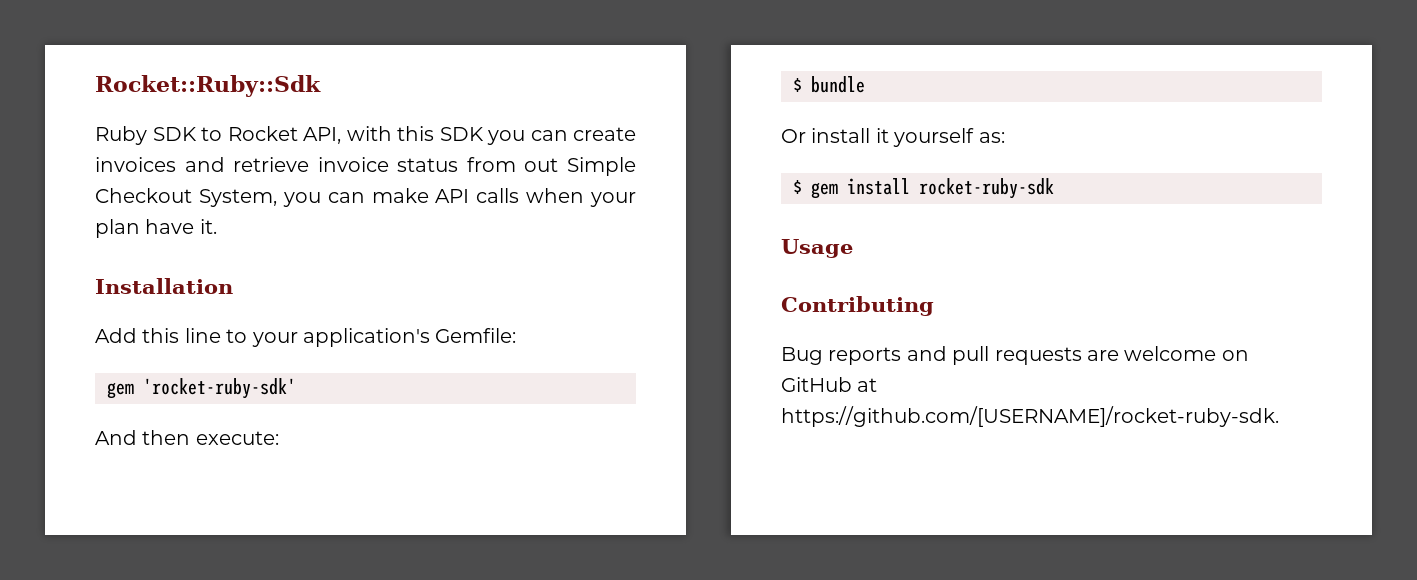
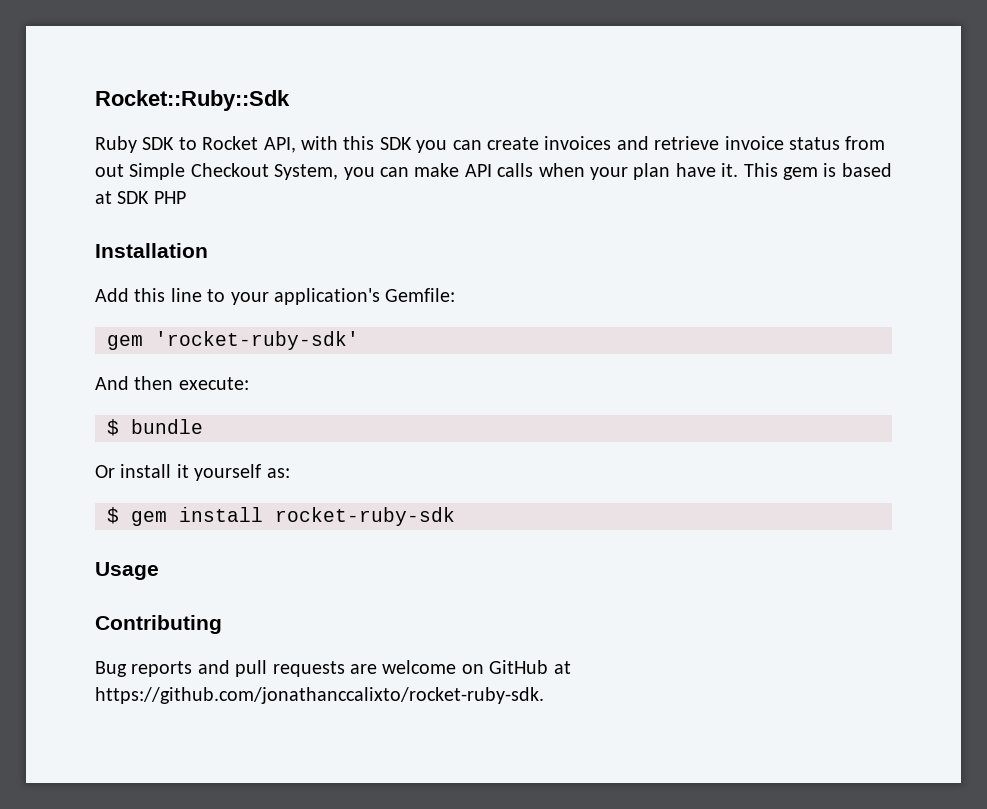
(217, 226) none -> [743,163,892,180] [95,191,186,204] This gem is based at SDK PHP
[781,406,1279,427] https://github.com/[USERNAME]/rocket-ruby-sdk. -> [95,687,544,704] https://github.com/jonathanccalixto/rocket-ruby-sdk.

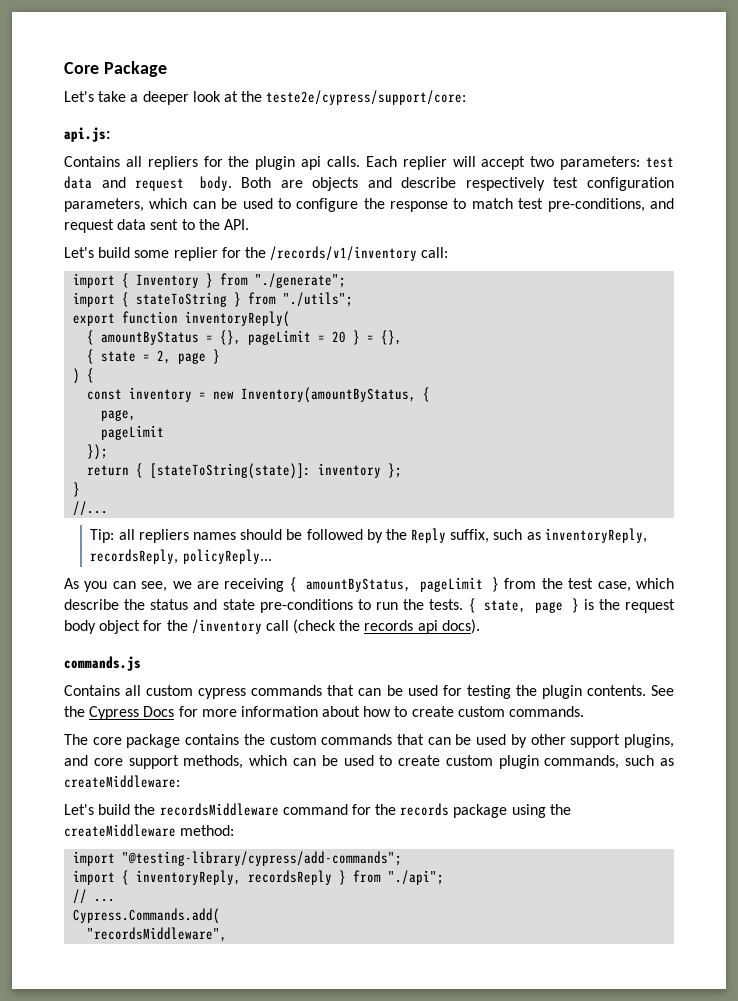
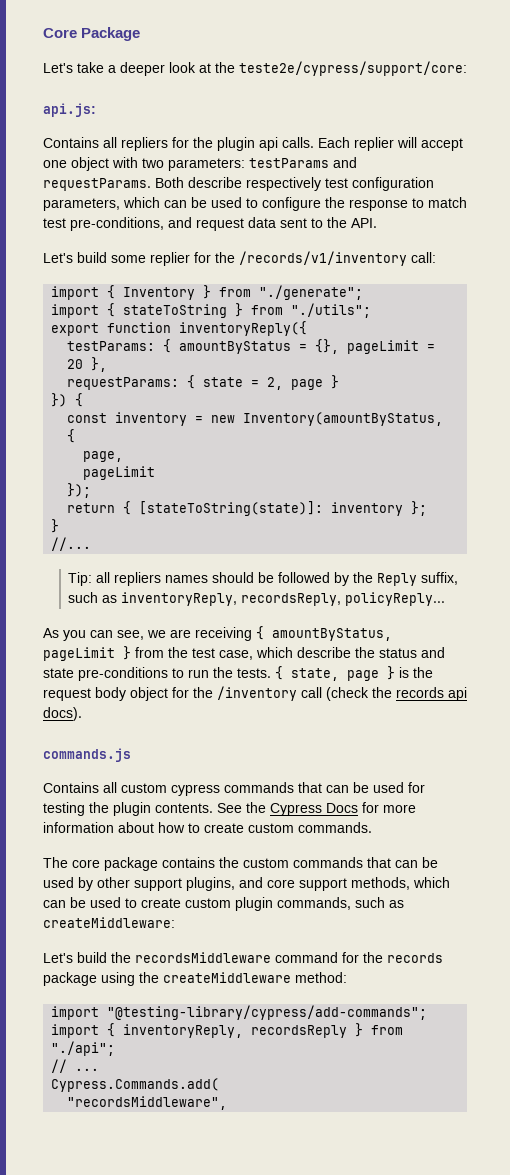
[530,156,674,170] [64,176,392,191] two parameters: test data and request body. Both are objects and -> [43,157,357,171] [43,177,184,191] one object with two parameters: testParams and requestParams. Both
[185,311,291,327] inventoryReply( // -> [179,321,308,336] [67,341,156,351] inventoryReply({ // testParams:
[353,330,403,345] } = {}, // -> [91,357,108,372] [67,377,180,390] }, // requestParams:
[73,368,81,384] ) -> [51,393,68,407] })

★ ★ ★ ★ ★ ★ ★

WORK TO COMPLETE -
Scan the listing above, and wherever a line holds the word "testParams", copy it.

RESPONSE AREA -
[530,156,674,170] [64,176,392,191] two parameters: test data and request body. Both are objects and -> [43,157,357,171] [43,177,184,191] one object with two parameters: testParams and requestParams. Both
[185,311,291,327] inventoryReply( // -> [179,321,308,336] [67,341,156,351] inventoryReply({ // testParams:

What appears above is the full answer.